Notes on the Human Dilemma
The metanexus of Faith, Nature and Science form an integral vision of the reality in which we exist. We are components of Creation living in an emerging universe. As consciously aware life forms we are each and all responsible to the Nature of God in a steadily emerging universe. Change is both constant and inevitable. Species that don’t adapt, do not survive.
Our human problems are obvious.
The essential growth of human conscious awareness remains questionable.
There is a blatant disregard for Nature. The rate of Natural disasters is increasing everywhere on Earth
Civil unrest is bordering on a second Civil War and is already in that state in many other nations of the world.
Imminent economic collapse remains probable as long our world economy is based on a foundation that has been leveraged at least twenty-five times above any realistic material foundation on Earth.
Are we a moral species?
A steady increase in natural disasters worldwide is inevitable until we change in response to Nature’s warnings or become extinct. The collapse of morality threatens the existence of global civilization.

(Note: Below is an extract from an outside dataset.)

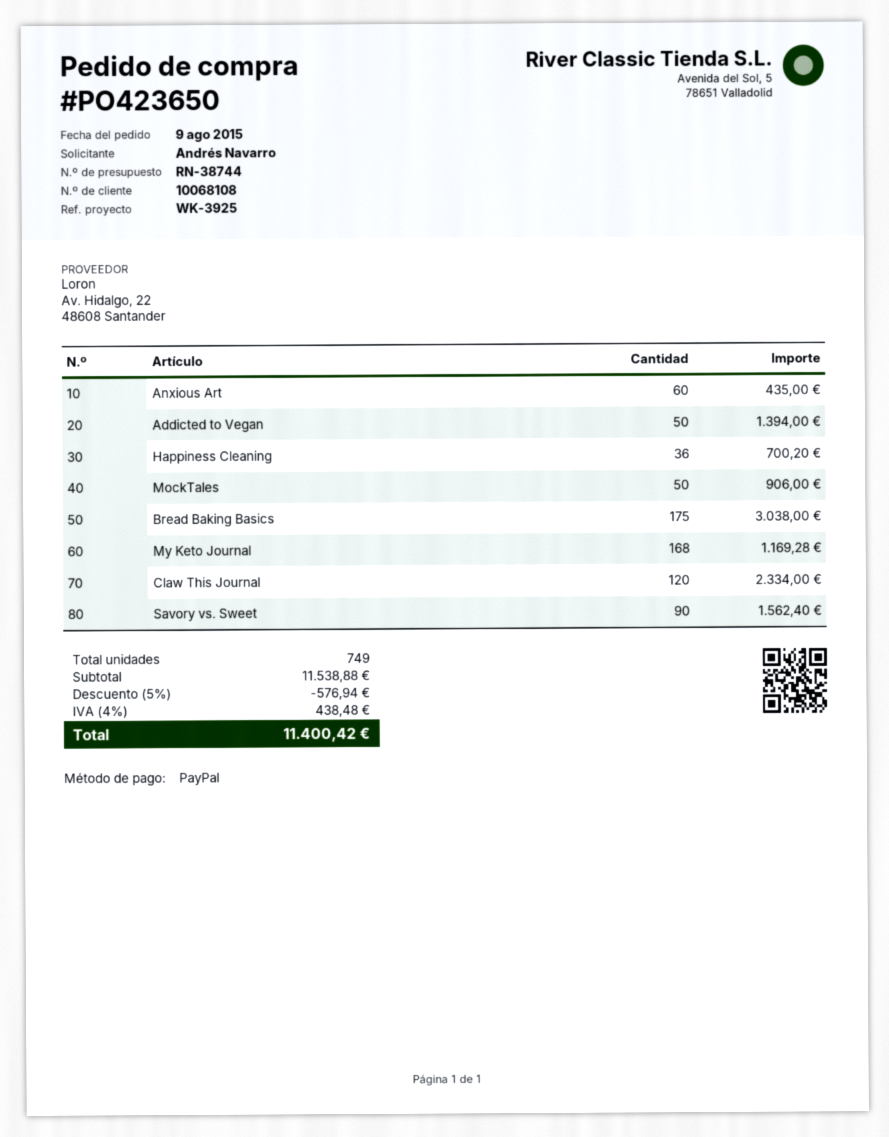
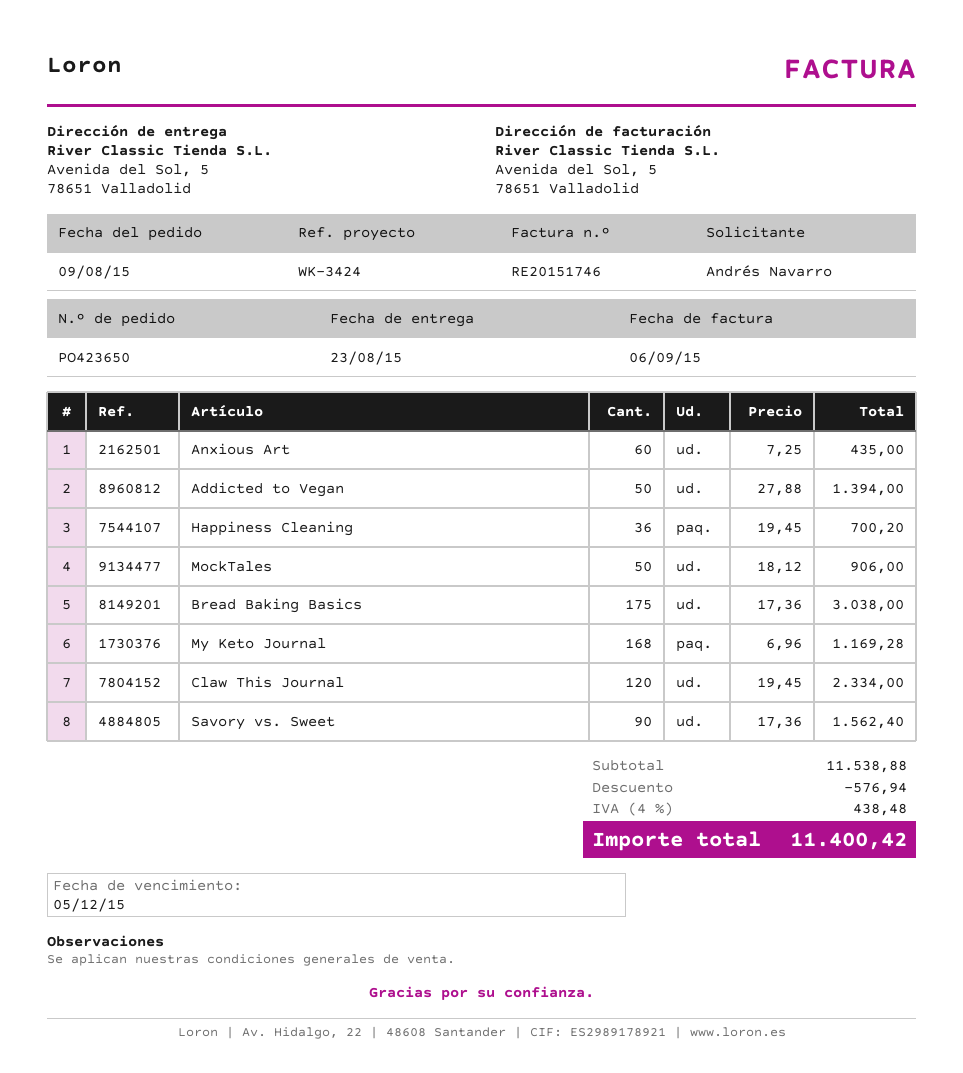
reference: WK-3925 -> WK-3424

The virtual extinction of the human race in its present state is all but assured within the next century unless we adapt to the Reality we presently blithely ignore or chose to vilify.
We still have a choice.
Our alternative to what has been euphemistically referred to as “new reality” is the process of education, reformation and transformation on a personal level. The objectives are an obvious need to adapt to constant natural change and create a species renaissance in harmony with the reality of God, Nature and Science.
There is clearly a need for a global economy that is based on our primal need for clean air, clean water, clean food and clean energy. We need to maintain our balance through gratitude for the blessings of the life we share and equal justice for all. We need to remember that we are not in charge of anything except our responsibilities to God, Nature and each other.
Under these simple guidelines, a healthy, growing future remains possible as we prepare to migrate from our home planet and relieve the consumptive consequences of an exponentially growing and ravenous demographic ruled by the artificial symbol of Money.
Sound impossible? Au contraire…
The world is being forced to re-evaluate its economic premises. Here are a few proven solutions to help create a naturally invigorated economy.
We can cut air pollution dramatically overnight by converting commercial diesel engines to far more cost-effective bio-fuels without a single change to the diesel mechanisms.
Bio-diesel distillation plants can filter and recycle the clean water we need to live.
We are capable of growing our own food with recycled organic fertilizers.
We have begun the process of harnessing the limitless clean renewable energy provided by the sun, the wind and hydraulic power.
Electric cars that may be fueled by solar energy are winning world class races.
The list of what we are capable of doing is only limited by our imaginations.
The questions to ask ourselves are:
Are we at the beginning of a new world or at the end of an old world?
“Are we a part of the problem or part of a realistic solution?”
“What will be the harvest of our lives?”